October 5 – November 8, 2018
Roll Up Project is pleased to present works on paper by Cali Caprow.
Also known as Ruth Caprow, Cali paints dynamic portraits and figures in states of introspection. Working primarily in black and white acrylic, Caprow paints onto pages of the New York Times sealed later in matte medium. The surface acts as a subtext, an indelible mark of culture and daily life, and adds a depth of field to the compositions. The figures she paints are poised, philosophical, and placid in the midst of splashy headlines and colorful images. Illuminated with coronas of white or gray paint, they seem to hover off the surface. Caprow calls her paintings meditations, an apt description given the intuitive and improvisational process that brings them to life.
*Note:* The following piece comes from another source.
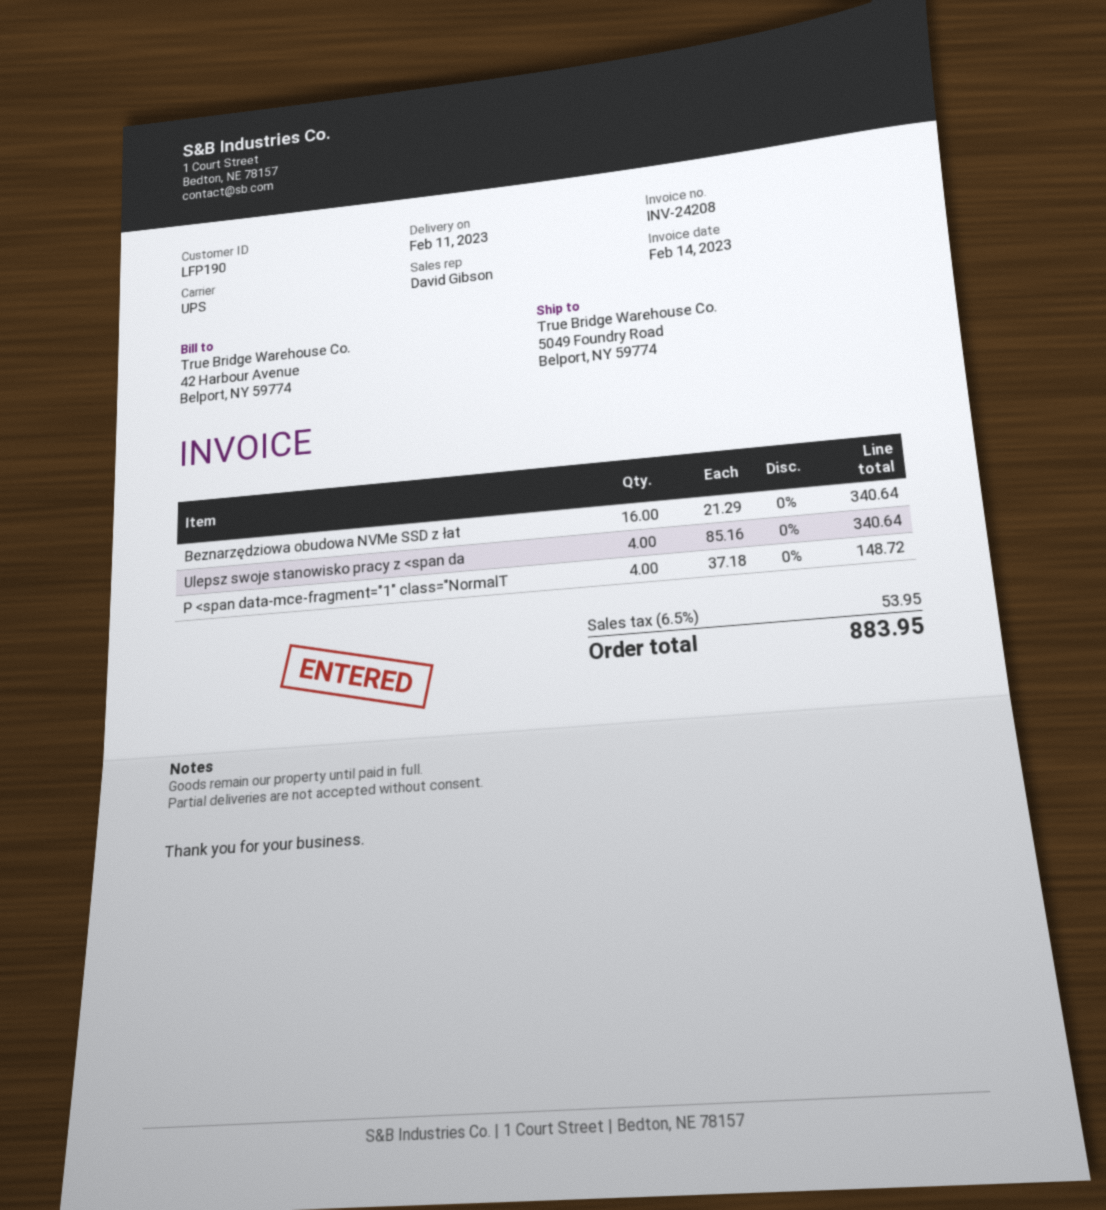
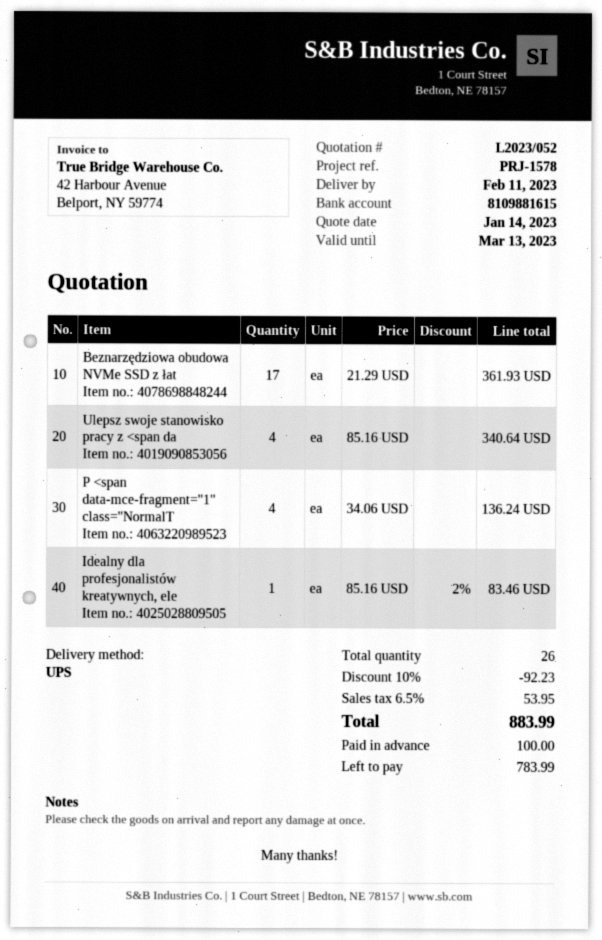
Beznarzędziowa obudowa NVMe SSD z łat: 16 x 21.29 = 340.64 -> 17 x 21.29 = 361.93
P <span data-mce-fragment="1" class="NormalT: 4 x 37.18 = 148.72 -> 4 x 34.06 = 136.24
Idealny dla profesjonalistów kreatywnych, ele: none -> 1 x 85.16 - 2% = 83.46
discount: none -> 10% = 92.23
total: 883.95 -> 883.99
The Harrison Street window’s installation, entitled Angels in Oakland, consists of paintings of skulls, hands, feet, portraits, and figures come together in a conversation about life and the bodies we inhabit. Master Meditation, Fiery Angel, and Sentry are placed at the center, flanked by Bearded Observer on the left and Watcher and Gaia Surrounded on the right.
In the windows on Third Street, Caprow displays a grouping entitled Bitch’s Benediction, a title inspired by the work Bitch’s Benediction: At the Model’s Request in the lower right window. The painting captures the past, present, and future of her family in its subject matter: Caprow’s young relative poses with a grandmother’s kiddish cup, holding it up as a toast to the generations past. As a family of feminists, the women have taken back the word “bitch”, represented here by the boldly colored collaged magazine cover.
Cali Caprow is a painter based in San Francisco. Her work has been displayed widely in exhibitions, most recently at the Gallery Rocking Horse, San Francisco. Caprow was a founding member of WAVE, a women’s gallery in St. Paul, Minnesota. She organized figure drawing sessions for 25 years in Lawrence Ferlinghetti’s Atelier Lumiere in San Francisco’s Hunters Point Shipyards. In 2017, Caprow began using the moniker “Cali” to represent her alliance with all people of California in the wake of the election. Repetition of the name acts as a reminder that individual citizens of California make choices and enact positive changes in our community.